What the task requires >> Repeat every line of the data exactly, but not the pictures.

Source data >>
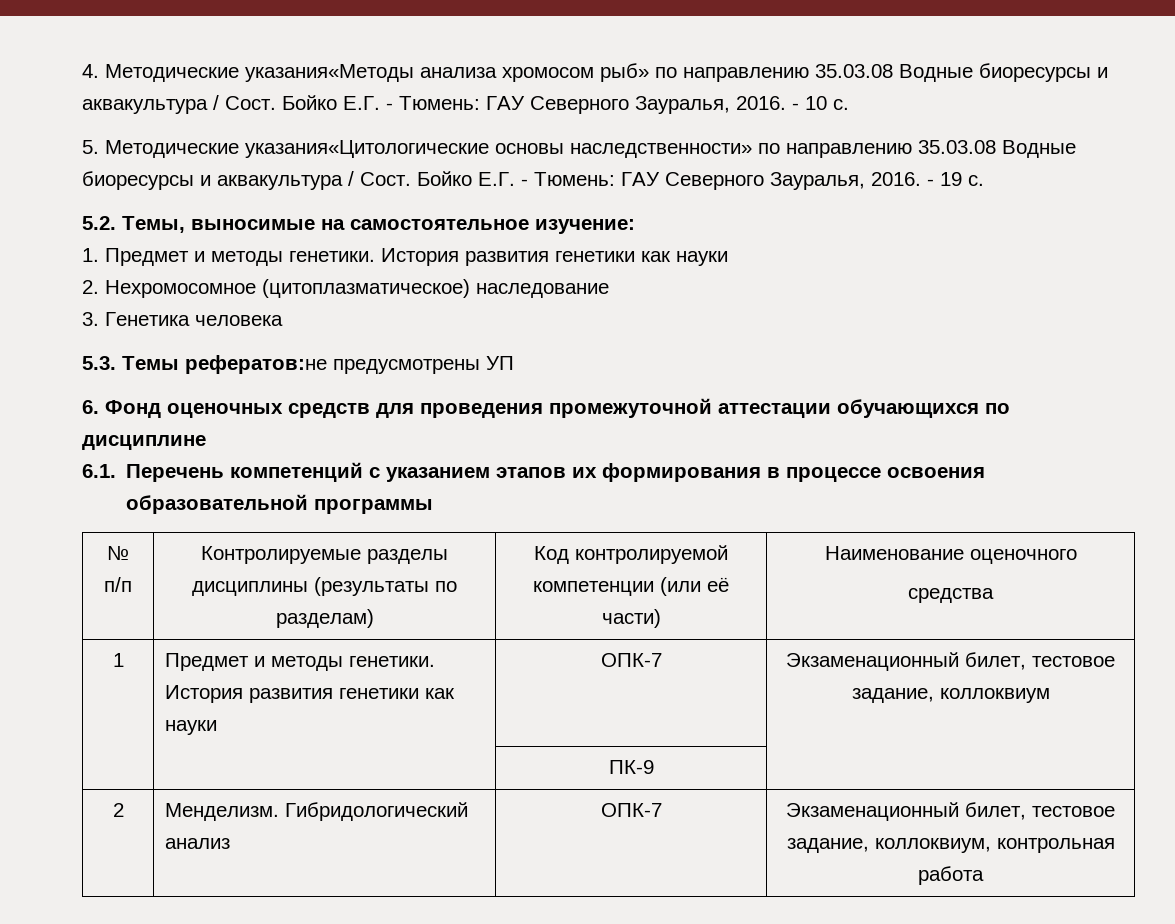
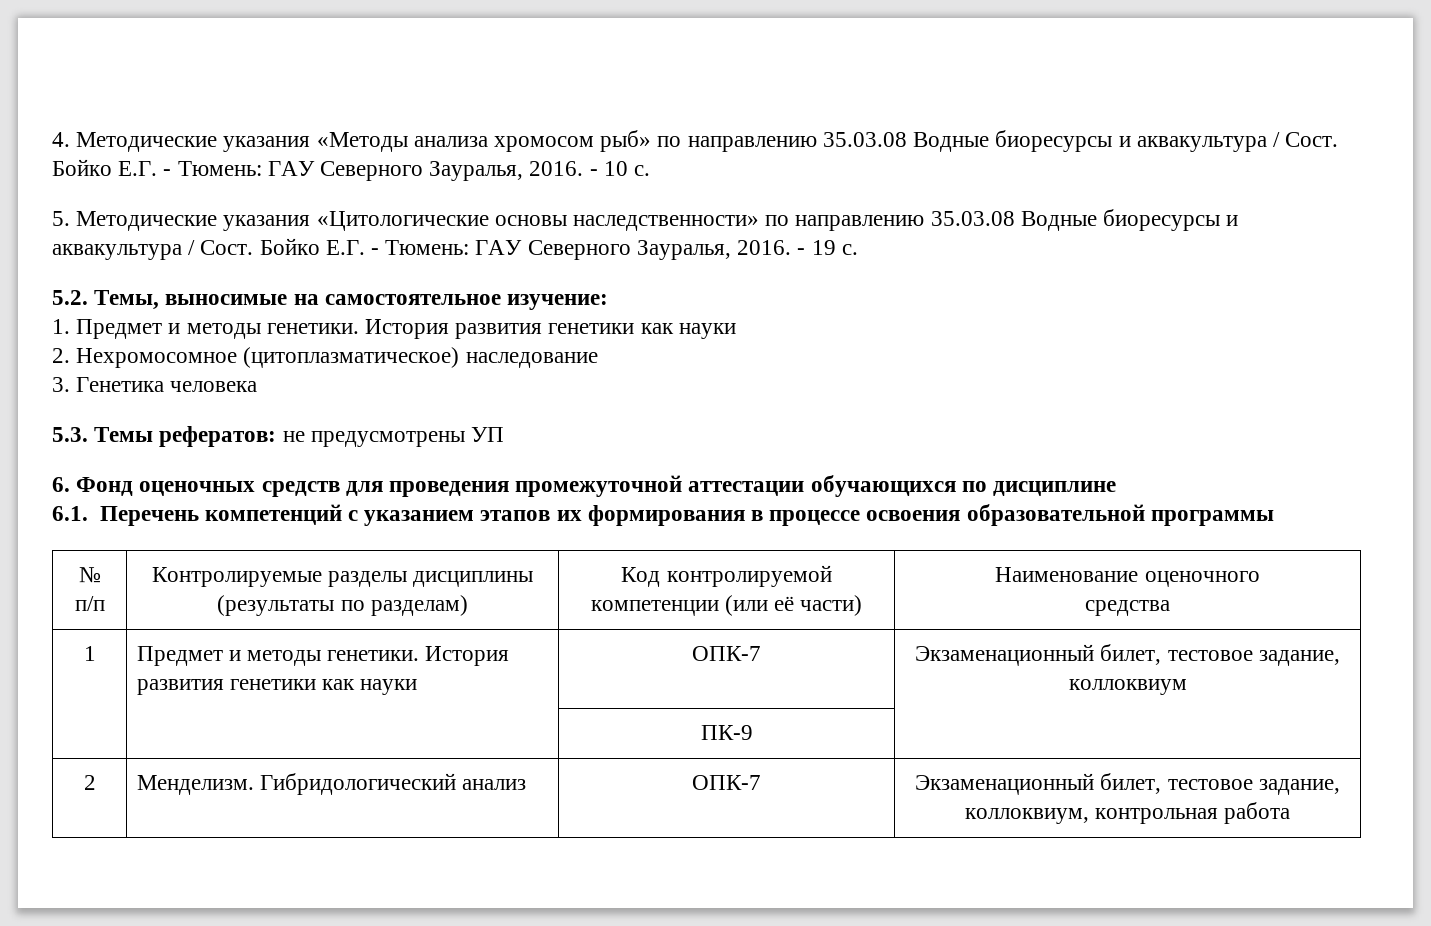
- 4. Методические указания«Методы анализа хромосом рыб» по направлению 35.03.08 Водные биоресурсы и аквакультура / Сост.
+ 4. Методические указания «Методы анализа хромосом рыб» по направлению 35.03.08 Водные биоресурсы и аквакультура / Сост.
- 5. Методические указания«Цитологические основы наследственности» по направлению 35.03.08 Водные биоресурсы и аквакультура / Сост.
+ 5. Методические указания «Цитологические основы наследственности» по направлению 35.03.08 Водные биоресурсы и аквакультура / Сост.
- 5.3. Темы рефератов:не предусмотрены УП
+ 5.3. Темы рефератов: не предусмотрены УП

Response for this exercise >>
- 4. Методические указания«Методы анализа хромосом рыб» по направлению 35.03.08 Водные биоресурсы и аквакультура / Сост.
+ 4. Методические указания «Методы анализа хромосом рыб» по направлению 35.03.08 Водные биоресурсы и аквакультура / Сост.
- 5. Методические указания«Цитологические основы наследственности» по направлению 35.03.08 Водные биоресурсы и аквакультура / Сост.
+ 5. Методические указания «Цитологические основы наследственности» по направлению 35.03.08 Водные биоресурсы и аквакультура / Сост.
- 5.3. Темы рефератов:не предусмотрены УП
+ 5.3. Темы рефератов: не предусмотрены УП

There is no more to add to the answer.